Is there a proper basis to set aside the Minutes of Settlement?

Ontario, Canada


The following excerpt is from Zealand v. Metro Canada Inc., 2016 HRTO 1040 (CanLII):

The next question is whether there is any proper basis to set aside the Minutes of Settlement. The applicant states that she signed the Minutes of Settlement under “duress”. While a settlement may be set aside if an applicant was under duress at the time she signed it, the test for whether a person has signed a settlement under duress is high and requires an element of threat or coercion: see Kailani v. Securitas Canada, 2009 HRTO 1183. No such element of threat or coercion exists here. At its very highest, the applicant’s evidence is that she felt pressure to sign the settlement due to her work obligations and fear of being criticized by her colleagues.
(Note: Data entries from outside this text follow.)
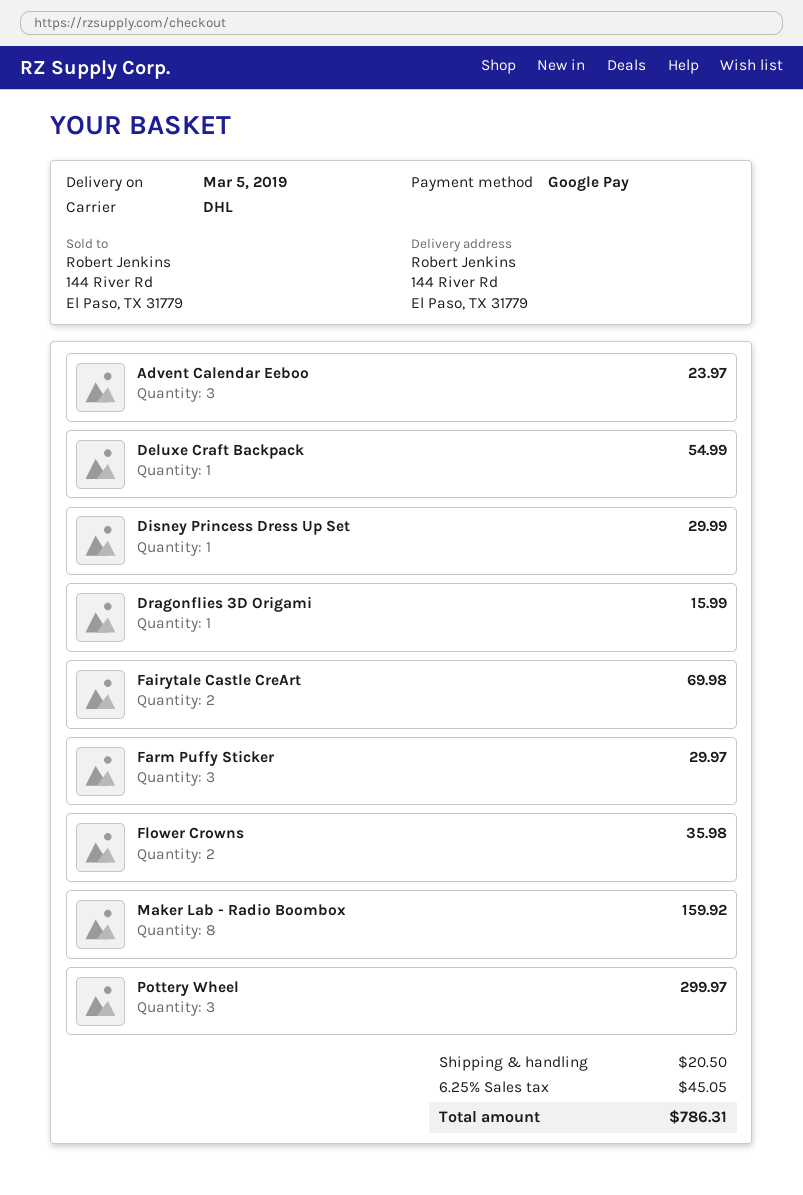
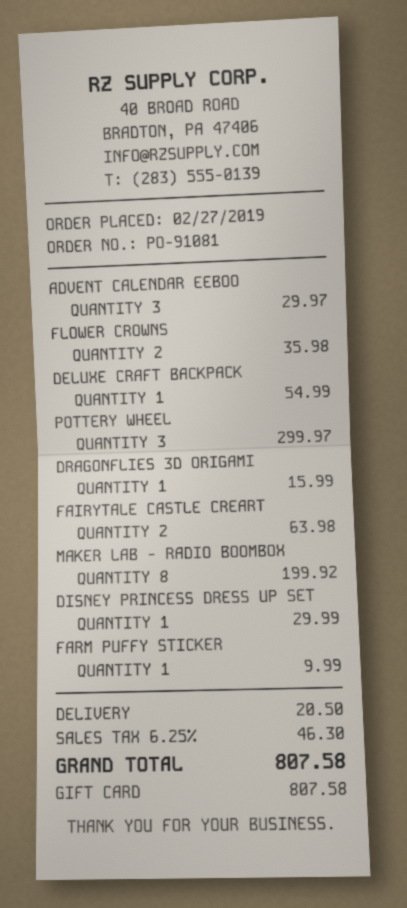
payment method: Google Pay -> gift card
Advent Calendar Eeboo: 3 for 23.97 -> 3 for 29.97
Fairytale Castle CreArt: 2 for 69.98 -> 2 for 63.98
Farm Puffy Sticker: 3 for 29.97 -> 1 for 9.99
Maker Lab - Radio Boombox: 8 for 159.92 -> 8 for 199.92
tax: 6.25% = 45.05 -> 6.25% = 46.30
total: 786.31 -> 807.58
There is no evidence that anyone from Metro exerted pressure on the applicant in the context of the July 8, 2015 meeting.

The applicant’s next assertion is that, due to the nature of her disability, she was unable to review and understand the Minutes of Settlement in the context of the July 8, 2015 meeting, and signed the settlement to get herself out of the meeting. In order to succeed with an assertion that, because of a disability, an applicant was incapable of agreeing to the terms of a settlement that was signed by her, there needs to be specific medical evidence that supports such an assertion: see Dickson v. General Motors of Canada Limited, 2013 HRTO 1347 at para. 30. While the applicant has filed general medical documents regarding the nature of her disability, no specific medical evidence has been provided by her to support that her disability prevented her from reviewing and understanding the terms of the Minutes of Settlement or from requesting further time to have an opportunity to do so.